══ Working data

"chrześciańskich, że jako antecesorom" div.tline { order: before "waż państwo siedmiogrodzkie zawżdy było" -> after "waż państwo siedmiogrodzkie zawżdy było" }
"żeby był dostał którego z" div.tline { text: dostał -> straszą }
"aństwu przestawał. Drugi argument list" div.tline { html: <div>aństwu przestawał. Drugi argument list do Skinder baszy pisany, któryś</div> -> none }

════
══ Working data

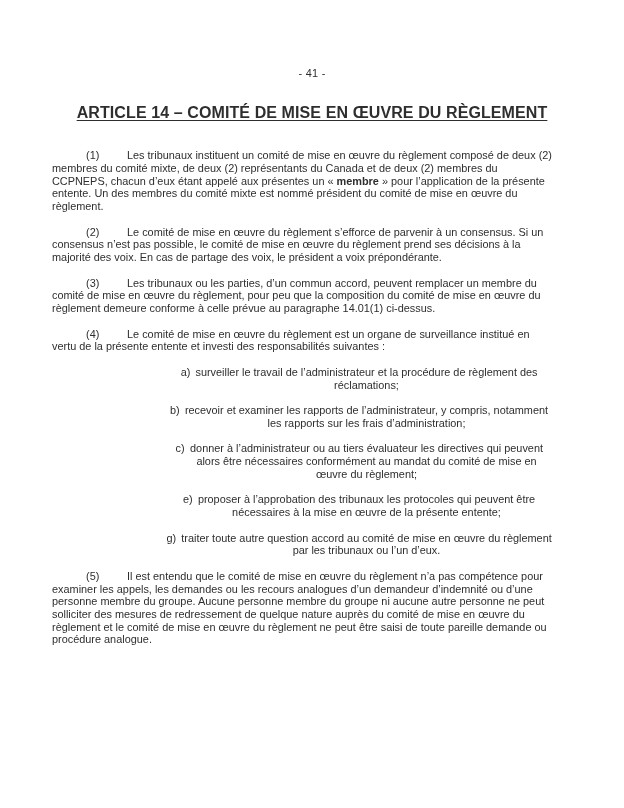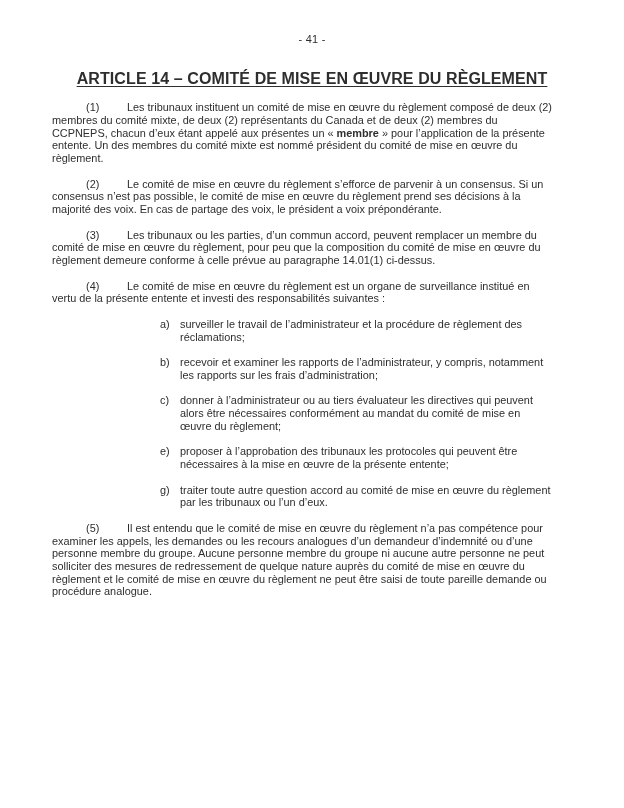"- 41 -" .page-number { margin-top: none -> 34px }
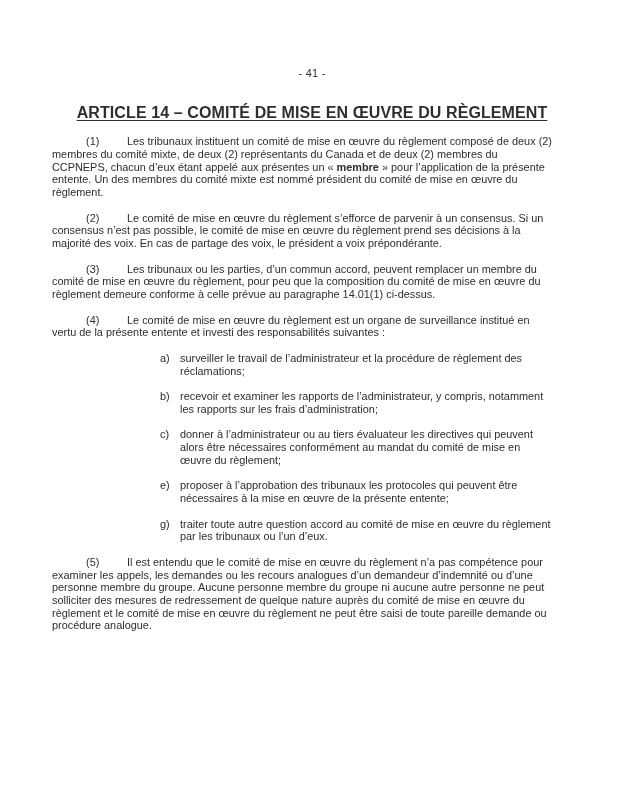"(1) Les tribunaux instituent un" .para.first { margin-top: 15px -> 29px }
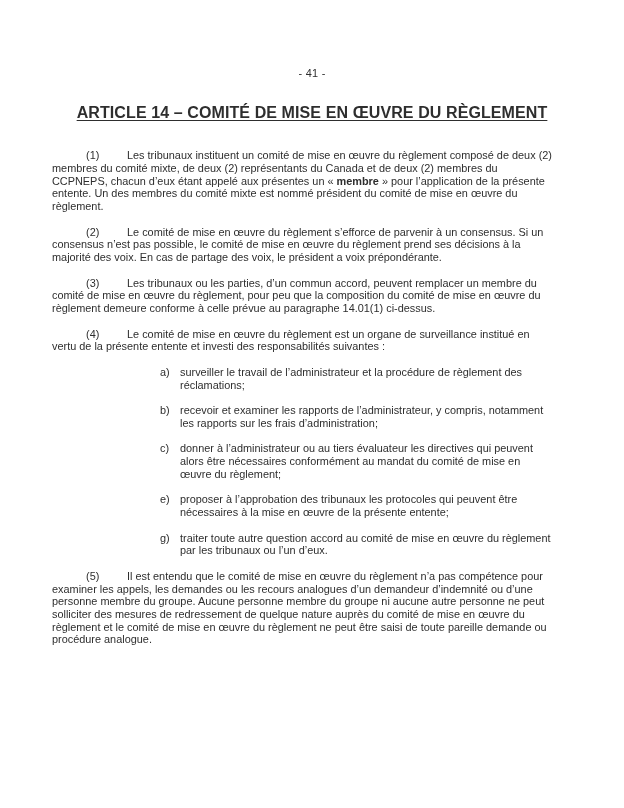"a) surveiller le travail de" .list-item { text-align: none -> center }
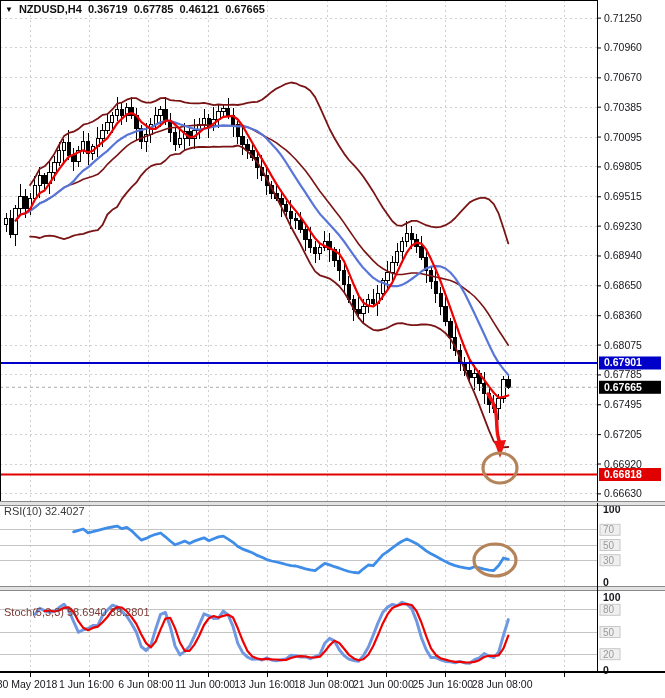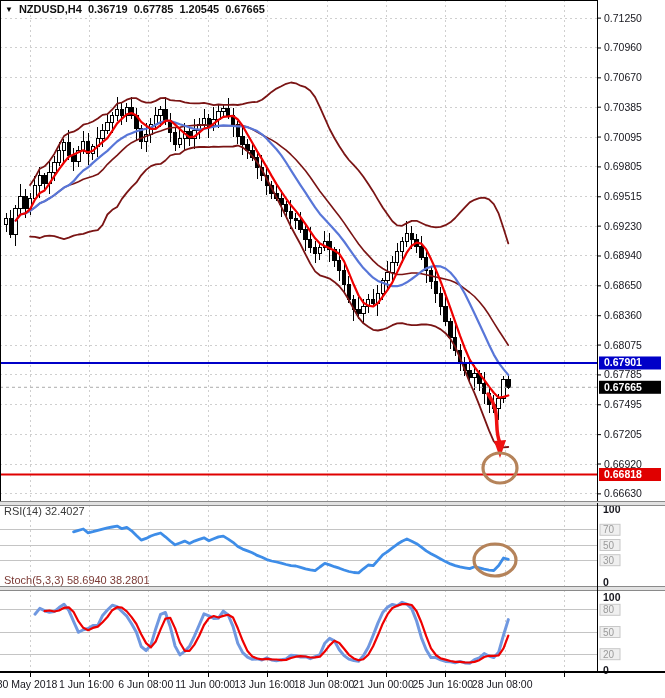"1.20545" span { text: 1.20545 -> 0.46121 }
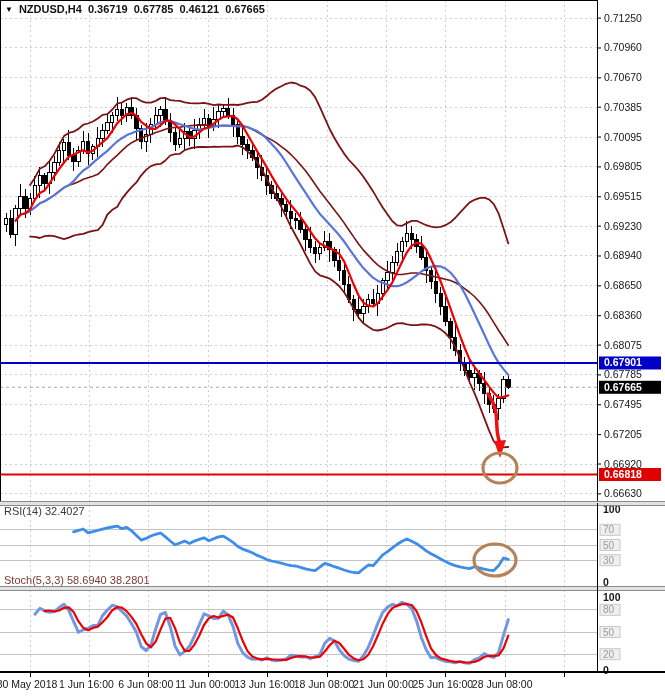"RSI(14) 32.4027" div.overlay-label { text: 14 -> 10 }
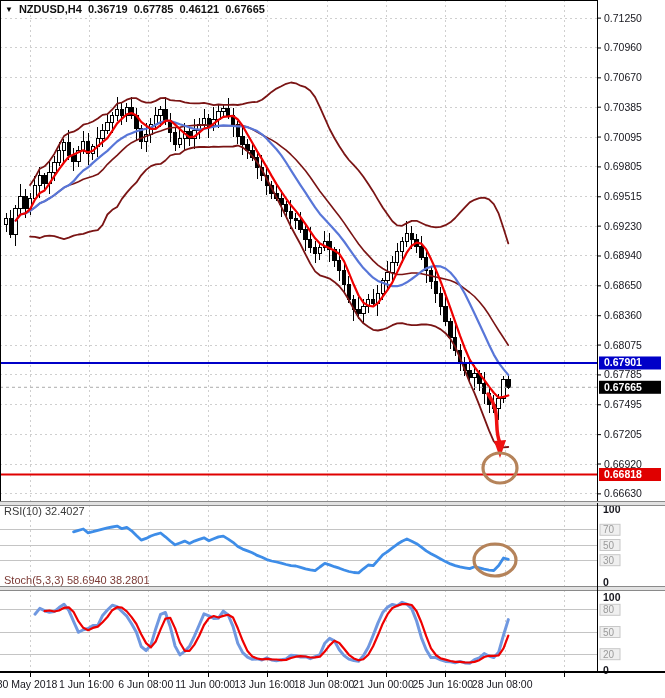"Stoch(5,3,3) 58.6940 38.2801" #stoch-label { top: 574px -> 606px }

════

## Required action
Word for word, retype the lines in the entries above that run from the one with "surveiller le travail" through the one with "top: 574px ->". Both ends count; pictures do not.

## Problem solution
"a) surveiller le travail de" .list-item { text-align: none -> center }
"1.20545" span { text: 1.20545 -> 0.46121 }
"RSI(14) 32.4027" div.overlay-label { text: 14 -> 10 }
"Stoch(5,3,3) 58.6940 38.2801" #stoch-label { top: 574px -> 606px }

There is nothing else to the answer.